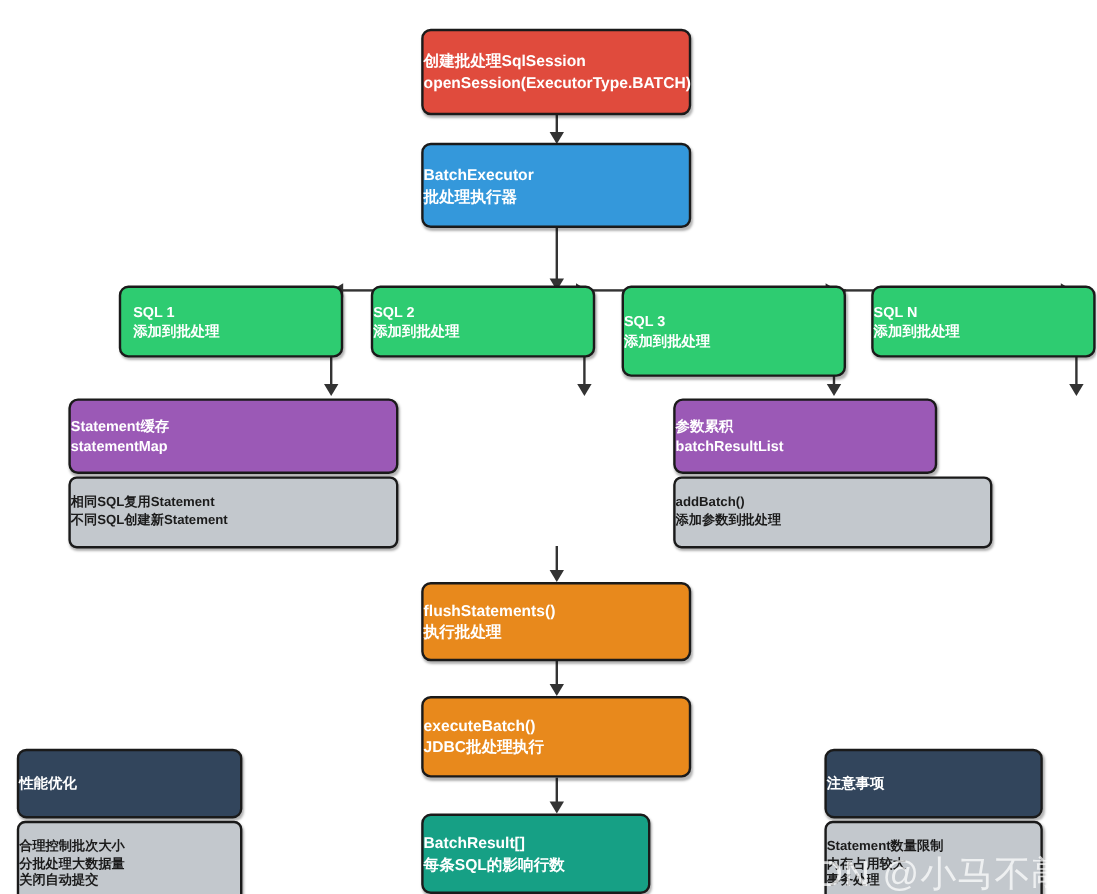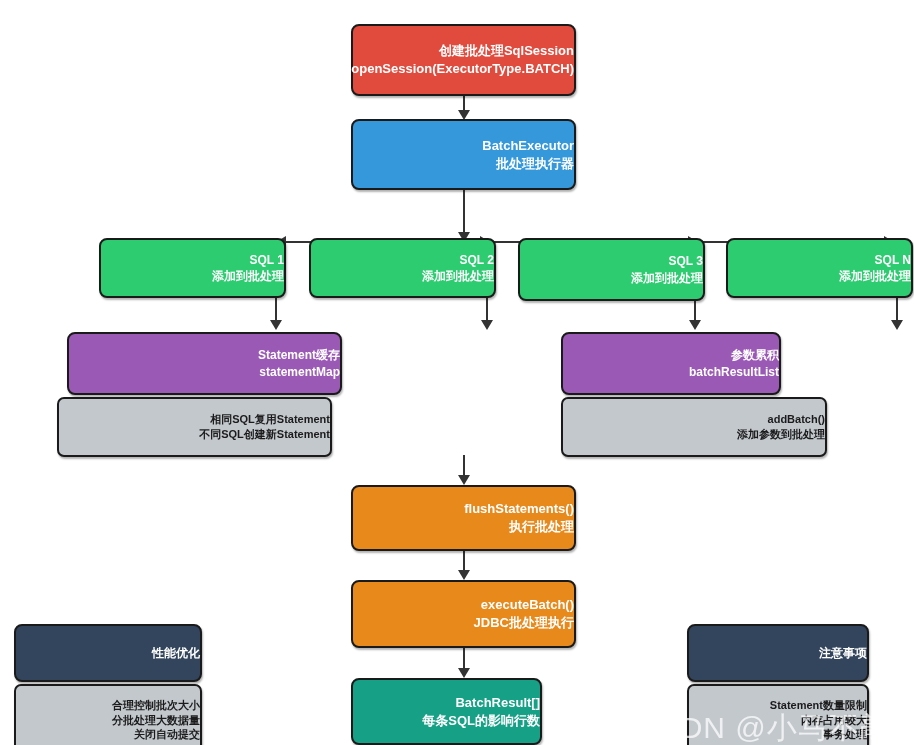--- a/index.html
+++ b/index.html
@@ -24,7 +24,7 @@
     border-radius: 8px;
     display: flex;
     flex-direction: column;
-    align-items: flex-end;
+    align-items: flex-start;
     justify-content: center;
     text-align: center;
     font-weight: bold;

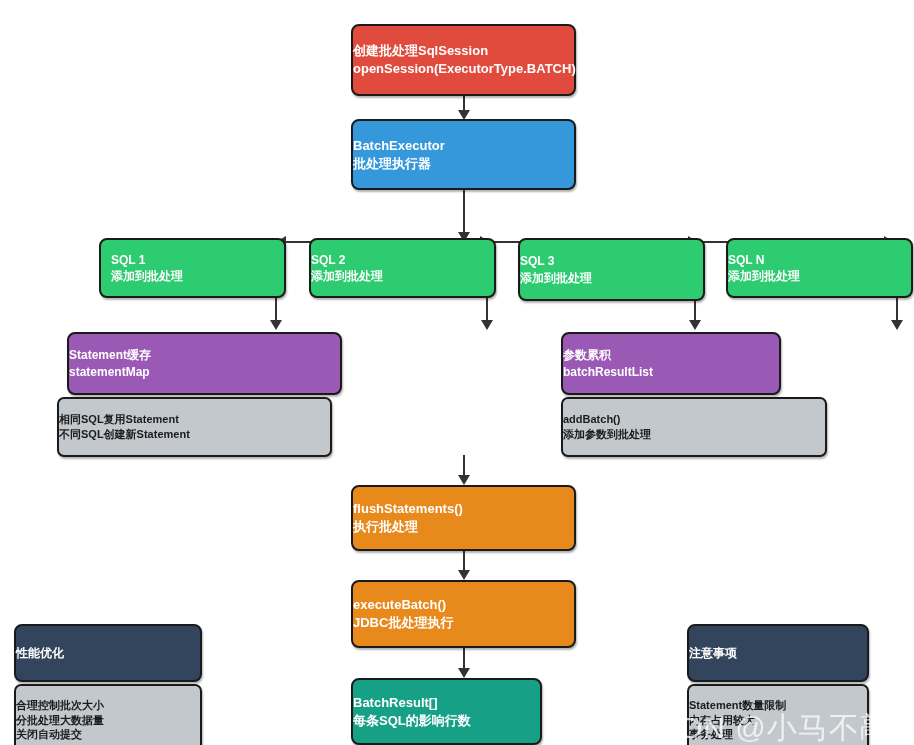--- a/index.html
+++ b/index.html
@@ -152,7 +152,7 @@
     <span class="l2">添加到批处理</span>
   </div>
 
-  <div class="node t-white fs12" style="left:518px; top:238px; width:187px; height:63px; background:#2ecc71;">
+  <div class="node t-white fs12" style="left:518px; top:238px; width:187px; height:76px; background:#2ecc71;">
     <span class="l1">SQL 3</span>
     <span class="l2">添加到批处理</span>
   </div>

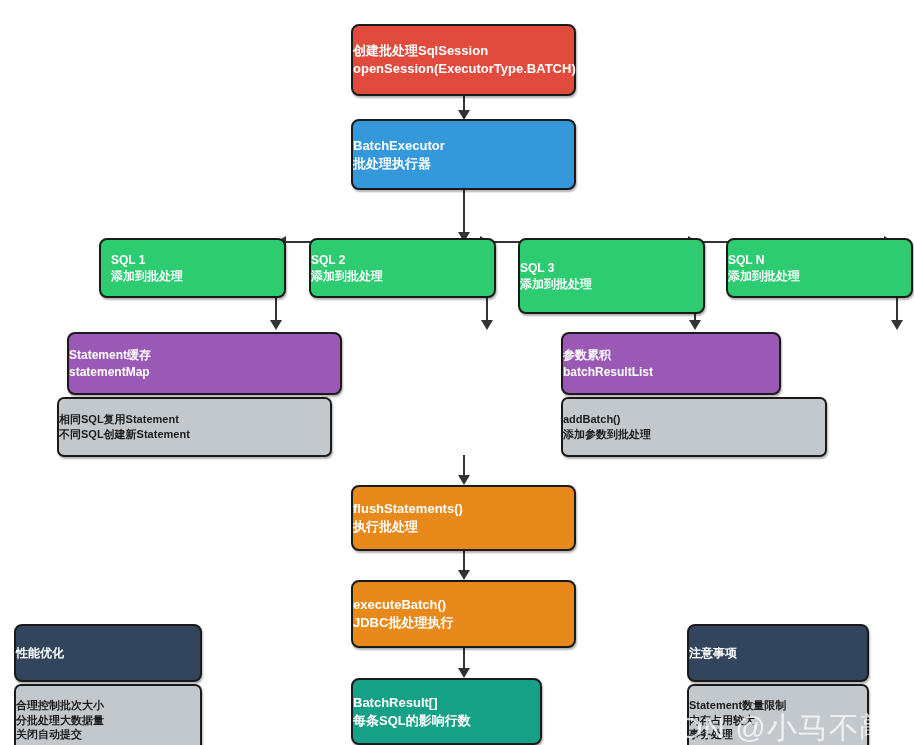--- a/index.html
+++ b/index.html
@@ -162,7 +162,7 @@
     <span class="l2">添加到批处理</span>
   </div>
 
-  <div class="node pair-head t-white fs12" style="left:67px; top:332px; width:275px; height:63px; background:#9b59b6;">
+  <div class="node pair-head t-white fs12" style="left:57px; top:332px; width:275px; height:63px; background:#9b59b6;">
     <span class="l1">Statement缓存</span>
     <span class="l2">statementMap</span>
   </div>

_About this task_
For every line above that includes the string "height", copy the line.

_Expected answer_
-  <div class="node t-white fs12" style="left:518px; top:238px; width:187px; height:63px; background:#2ecc71;">
+  <div class="node t-white fs12" style="left:518px; top:238px; width:187px; height:76px; background:#2ecc71;">
-  <div class="node pair-head t-white fs12" style="left:67px; top:332px; width:275px; height:63px; background:#9b59b6;">
+  <div class="node pair-head t-white fs12" style="left:57px; top:332px; width:275px; height:63px; background:#9b59b6;">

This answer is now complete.